YOUR GOAL |
Among the entries below, find all lines that include "Leather" and copy them.

(Version difference data)

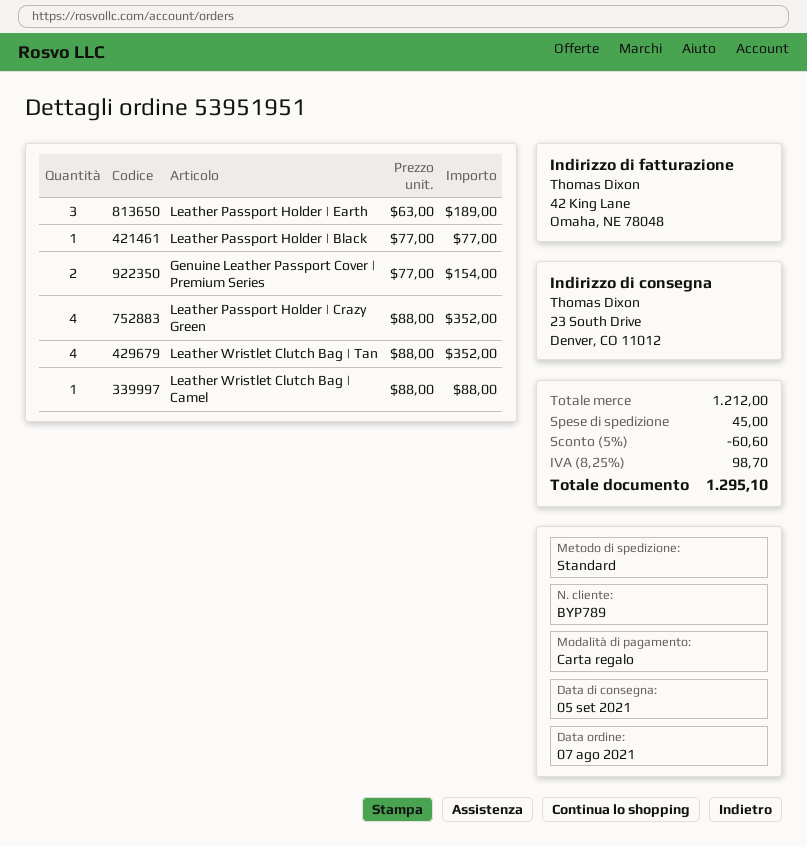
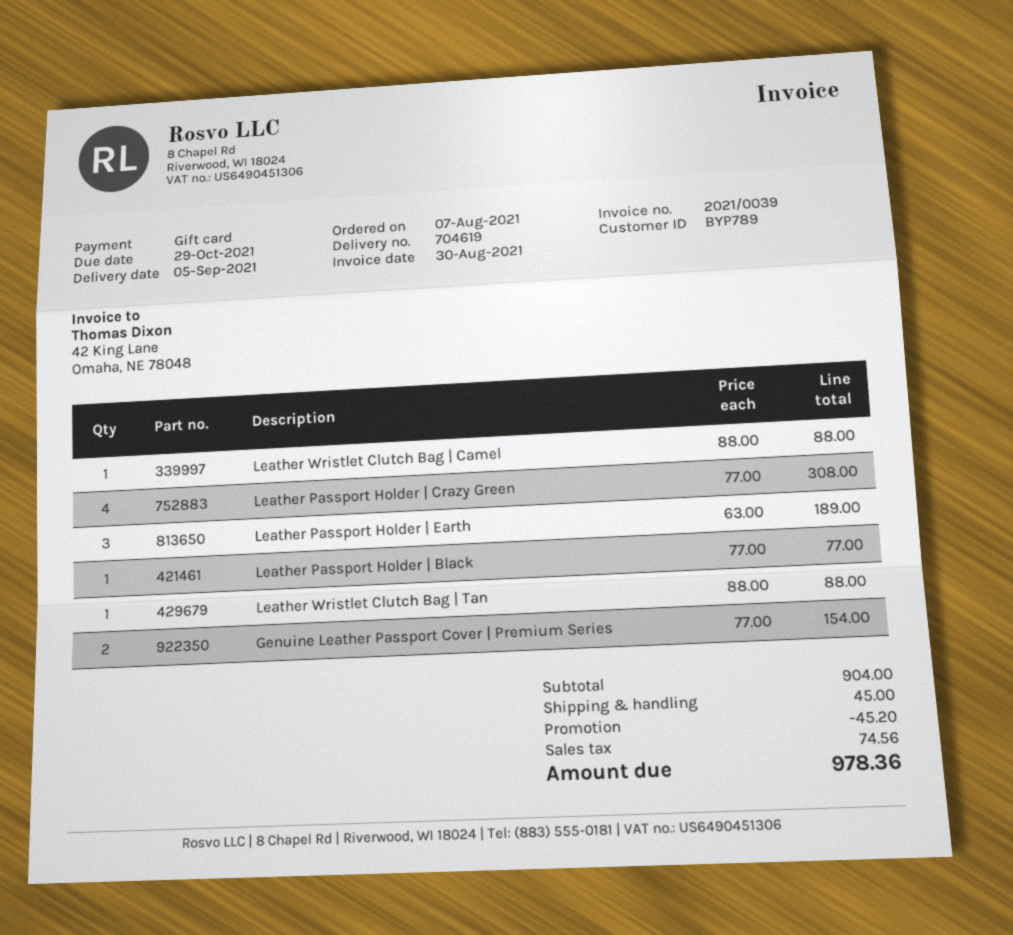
Leather Passport Holder | Crazy Green: 4 x 88.00 = 352.00 -> 4 x 77.00 = 308.00
Leather Wristlet Clutch Bag | Tan: 4 x 88.00 = 352.00 -> 1 x 88.00 = 88.00
subtotal: 1212.00 -> 904.00
discount: 60.60 -> 45.20
tax: 98.70 -> 74.56
total: 1295.10 -> 978.36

WRITTEN ANSWER |
Leather Passport Holder | Crazy Green: 4 x 88.00 = 352.00 -> 4 x 77.00 = 308.00
Leather Wristlet Clutch Bag | Tan: 4 x 88.00 = 352.00 -> 1 x 88.00 = 88.00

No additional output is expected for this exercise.